An option widely used today is Hill’s Prescription Diet z/d. z/d is made with protein that has been hydrolyzed. Hydrolysing the proteins allows it to be used by the body for nutrition, yet not being recognized as protein by the immune system. Then they are unable to contribute to food-related reactions.
Hills also makes hypoallergenic treats that your pet can eat during his food trial.
The Hills Pet Food Company has given us a terrific and effective alternative diet that also saves pet owners from having to cook during food trials.
Perhaps best of all, if the food trial successfully demonstrates that your pet has a food allergy, he can eat Prescription Diet z/d for a lifetime. The nutrition is that complete and balanced.
If your pet has skin problems that simply can’t be resolved by the means that control most common allergies, he may need to have a food elimination trial to investigate the possibility of food allergy. See your pet’s doctor for the specific needs of your pet.

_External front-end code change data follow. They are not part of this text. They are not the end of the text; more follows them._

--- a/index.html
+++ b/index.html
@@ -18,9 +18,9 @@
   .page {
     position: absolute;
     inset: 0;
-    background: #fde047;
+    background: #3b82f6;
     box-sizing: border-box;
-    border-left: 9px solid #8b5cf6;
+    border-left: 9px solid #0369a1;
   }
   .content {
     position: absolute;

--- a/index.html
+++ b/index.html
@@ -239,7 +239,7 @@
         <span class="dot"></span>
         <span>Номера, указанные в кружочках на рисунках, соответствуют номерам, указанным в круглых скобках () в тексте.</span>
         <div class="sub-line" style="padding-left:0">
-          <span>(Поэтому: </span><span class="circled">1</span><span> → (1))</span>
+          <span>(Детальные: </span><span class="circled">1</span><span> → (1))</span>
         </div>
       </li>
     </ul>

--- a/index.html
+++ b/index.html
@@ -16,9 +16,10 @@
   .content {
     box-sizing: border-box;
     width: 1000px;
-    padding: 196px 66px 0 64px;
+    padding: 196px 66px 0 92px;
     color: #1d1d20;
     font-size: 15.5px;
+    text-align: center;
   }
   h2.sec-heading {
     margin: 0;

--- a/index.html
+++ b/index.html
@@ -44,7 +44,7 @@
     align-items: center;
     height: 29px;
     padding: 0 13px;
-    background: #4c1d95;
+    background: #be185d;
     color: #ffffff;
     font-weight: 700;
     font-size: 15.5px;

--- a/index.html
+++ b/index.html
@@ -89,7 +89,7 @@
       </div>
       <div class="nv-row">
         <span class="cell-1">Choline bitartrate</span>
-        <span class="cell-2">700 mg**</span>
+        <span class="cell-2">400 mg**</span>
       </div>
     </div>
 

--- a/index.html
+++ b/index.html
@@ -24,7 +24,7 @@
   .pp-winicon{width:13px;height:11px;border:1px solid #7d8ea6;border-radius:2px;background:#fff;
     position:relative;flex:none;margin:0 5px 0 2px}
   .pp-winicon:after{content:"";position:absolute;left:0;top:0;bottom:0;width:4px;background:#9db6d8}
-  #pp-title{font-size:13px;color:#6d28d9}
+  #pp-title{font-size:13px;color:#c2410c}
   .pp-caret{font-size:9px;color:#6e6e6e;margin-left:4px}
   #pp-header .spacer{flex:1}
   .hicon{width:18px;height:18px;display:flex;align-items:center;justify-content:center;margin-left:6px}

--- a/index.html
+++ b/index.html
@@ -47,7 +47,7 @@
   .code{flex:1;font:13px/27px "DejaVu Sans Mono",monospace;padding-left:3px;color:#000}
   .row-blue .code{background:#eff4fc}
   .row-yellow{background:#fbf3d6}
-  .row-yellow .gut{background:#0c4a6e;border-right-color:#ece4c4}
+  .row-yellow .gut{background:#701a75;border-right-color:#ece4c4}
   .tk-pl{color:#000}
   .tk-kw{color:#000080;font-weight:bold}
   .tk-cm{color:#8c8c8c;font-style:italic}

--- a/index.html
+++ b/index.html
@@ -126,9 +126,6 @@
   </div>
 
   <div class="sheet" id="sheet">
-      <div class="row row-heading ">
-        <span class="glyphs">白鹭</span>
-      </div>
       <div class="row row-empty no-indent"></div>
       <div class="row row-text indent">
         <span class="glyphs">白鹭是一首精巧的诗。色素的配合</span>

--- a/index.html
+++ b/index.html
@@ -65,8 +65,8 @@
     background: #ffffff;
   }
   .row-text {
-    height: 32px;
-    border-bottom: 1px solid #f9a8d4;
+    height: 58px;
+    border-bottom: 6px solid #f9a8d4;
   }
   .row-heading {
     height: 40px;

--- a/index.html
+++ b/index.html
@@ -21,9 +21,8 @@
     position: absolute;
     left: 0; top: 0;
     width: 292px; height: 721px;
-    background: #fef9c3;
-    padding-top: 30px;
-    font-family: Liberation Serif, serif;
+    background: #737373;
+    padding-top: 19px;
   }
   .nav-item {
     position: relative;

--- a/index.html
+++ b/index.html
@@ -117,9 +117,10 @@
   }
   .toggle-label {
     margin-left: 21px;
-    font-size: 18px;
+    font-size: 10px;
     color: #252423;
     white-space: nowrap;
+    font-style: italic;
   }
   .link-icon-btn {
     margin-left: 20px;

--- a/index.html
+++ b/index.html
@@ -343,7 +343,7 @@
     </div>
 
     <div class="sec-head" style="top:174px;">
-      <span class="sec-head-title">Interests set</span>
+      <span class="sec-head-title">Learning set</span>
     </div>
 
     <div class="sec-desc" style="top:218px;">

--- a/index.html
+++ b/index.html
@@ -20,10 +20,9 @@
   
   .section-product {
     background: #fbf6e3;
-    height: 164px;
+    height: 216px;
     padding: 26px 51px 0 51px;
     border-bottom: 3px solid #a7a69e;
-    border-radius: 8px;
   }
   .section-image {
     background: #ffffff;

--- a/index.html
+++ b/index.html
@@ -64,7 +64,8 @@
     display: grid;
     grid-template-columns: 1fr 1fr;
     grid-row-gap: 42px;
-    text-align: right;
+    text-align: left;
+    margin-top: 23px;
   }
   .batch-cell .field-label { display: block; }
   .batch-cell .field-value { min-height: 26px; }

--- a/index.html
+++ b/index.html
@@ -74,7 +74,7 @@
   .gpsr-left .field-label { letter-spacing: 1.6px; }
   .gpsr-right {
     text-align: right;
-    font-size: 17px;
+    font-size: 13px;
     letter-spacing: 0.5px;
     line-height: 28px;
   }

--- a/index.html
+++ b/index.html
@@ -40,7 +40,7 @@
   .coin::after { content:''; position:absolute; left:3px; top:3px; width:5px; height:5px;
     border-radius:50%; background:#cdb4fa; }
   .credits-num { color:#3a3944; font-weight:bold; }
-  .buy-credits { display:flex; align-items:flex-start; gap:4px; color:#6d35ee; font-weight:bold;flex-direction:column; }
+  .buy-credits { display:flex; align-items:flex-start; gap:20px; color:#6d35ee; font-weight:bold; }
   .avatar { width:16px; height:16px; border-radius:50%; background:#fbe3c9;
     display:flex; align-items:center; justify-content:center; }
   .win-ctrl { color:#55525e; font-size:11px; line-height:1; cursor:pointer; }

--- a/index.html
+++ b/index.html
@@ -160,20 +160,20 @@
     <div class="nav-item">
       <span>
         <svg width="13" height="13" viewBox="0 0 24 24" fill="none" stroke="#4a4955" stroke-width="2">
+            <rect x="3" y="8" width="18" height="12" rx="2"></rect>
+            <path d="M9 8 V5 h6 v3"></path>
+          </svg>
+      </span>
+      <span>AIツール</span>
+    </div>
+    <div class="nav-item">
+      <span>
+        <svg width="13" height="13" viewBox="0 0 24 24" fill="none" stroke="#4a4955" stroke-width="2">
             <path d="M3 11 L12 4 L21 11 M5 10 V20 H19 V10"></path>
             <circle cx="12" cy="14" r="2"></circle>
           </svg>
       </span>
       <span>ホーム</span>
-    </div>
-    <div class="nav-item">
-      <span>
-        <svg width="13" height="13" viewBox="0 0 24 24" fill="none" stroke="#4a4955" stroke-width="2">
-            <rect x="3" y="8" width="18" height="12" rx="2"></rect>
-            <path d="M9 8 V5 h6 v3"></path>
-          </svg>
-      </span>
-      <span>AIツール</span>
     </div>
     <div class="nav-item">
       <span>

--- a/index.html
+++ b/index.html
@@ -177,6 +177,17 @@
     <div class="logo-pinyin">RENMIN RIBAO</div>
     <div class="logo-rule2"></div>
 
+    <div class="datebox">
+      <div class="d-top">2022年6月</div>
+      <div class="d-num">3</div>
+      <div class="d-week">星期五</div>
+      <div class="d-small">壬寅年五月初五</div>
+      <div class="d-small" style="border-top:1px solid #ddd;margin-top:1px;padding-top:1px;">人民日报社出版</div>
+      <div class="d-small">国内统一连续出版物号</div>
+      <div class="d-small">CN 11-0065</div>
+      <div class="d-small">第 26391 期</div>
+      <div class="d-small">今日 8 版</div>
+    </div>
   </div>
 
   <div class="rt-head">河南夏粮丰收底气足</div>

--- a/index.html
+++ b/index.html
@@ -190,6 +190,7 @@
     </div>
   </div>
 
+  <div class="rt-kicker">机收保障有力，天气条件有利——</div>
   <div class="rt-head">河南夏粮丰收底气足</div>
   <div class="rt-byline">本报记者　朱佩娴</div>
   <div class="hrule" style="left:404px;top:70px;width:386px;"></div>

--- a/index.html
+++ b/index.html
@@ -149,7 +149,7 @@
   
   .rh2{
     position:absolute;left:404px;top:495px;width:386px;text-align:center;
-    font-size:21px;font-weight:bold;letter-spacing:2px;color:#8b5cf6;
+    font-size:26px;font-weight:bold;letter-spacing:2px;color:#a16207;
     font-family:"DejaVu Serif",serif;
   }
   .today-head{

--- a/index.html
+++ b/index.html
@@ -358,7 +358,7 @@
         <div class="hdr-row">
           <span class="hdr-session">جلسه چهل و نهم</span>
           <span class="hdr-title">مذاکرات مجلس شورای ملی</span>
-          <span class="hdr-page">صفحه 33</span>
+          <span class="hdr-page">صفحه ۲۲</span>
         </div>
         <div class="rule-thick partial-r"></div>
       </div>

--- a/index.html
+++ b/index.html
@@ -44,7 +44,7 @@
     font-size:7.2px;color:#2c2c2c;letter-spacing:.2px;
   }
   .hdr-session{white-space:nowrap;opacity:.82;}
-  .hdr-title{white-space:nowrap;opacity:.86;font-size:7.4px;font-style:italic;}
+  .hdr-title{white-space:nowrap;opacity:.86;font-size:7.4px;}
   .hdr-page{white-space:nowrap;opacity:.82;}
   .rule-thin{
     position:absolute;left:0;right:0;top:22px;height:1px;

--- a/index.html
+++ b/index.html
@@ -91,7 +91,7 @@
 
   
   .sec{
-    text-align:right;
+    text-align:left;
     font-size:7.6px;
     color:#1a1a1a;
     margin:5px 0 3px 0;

See you tomorrow, Dr. Randolph.
MMFOOD HFOOD
I have doing some research on sebaceous cysts and warts in dogs. I have a 4 year old spayed standard poodle (I noted you have a poodle too!). She is my Delta Society and READ program partner. I understand that the poodle breed is prone to these things and I have had the veterinarian look at different things that crop up and we have aspirated them on occasion to make sure that they were just cysts. But it appears that she is getting more and more warts and cysts as she ages. I was beginning to wonder if there may be some connection between this problem and food allergy. I know that she has a sensitive stomach, and have already found that beef does not do well with her. As far as digestion goes she has done very well on Innova dry foods, and I also have her on Pro-Zyme probiotics and give her yogurt. So her stools and digestion have settled out very well on that diet. But she always has some active cysts going on. I leave them until they rupture by themselves (I can tell when one is giving her a problem and ready to rupture because she starts tending to it) We then very, very carefully express the contents and then I Betadine it and put antibiotic ointment on it and keep and eye out. It generally heals with no problem, but the hair grows back in very black (She was a coal black puppy but matured out to a salt and pepper….heavy on the pepper) So she has some black spots all over her. She seems in excellent health in all other ways and she is an absolutely wonderful dog. I bought her from a very good breeder who bred family-owned dogs and issued health certifications and a year warranty with purchase. I paid $850 for pet quality. She has been worth every penny. I am just concerned about her great propensity for these growths and scared that I might overlook something someday. If you have any suggestions to consider I would really appreciate it!
I assume you’ve read our post on dog warts. As they are caused by a virus, just like in people, spreading them from an infected site to a new site is very easy for the dog to do herself. Sebaceous cysts are more common in dogs with allergies, though your pet seems to have gastrointestinal problems usually not associated with food allergy but more commonly associated with inflammatory bowel disease (which someday may prove to have an allergy relationship). Thirty years ago there was a company that made an autogenous wart vaccine, but I haven’t heard of anyone doing that in decades. If your pet’s doctor has a dermatologist he works with regularly (most veterinarians do) he can ask. Speaking of dermatologists, they can freeze warts off, thus eliminating the virus and reducing spread (until another papilloma virus finds your dog). Expect the hair in the frozen location(s) to come back white, or some other color. Otherwise, it sounds like what you’re doing is working well.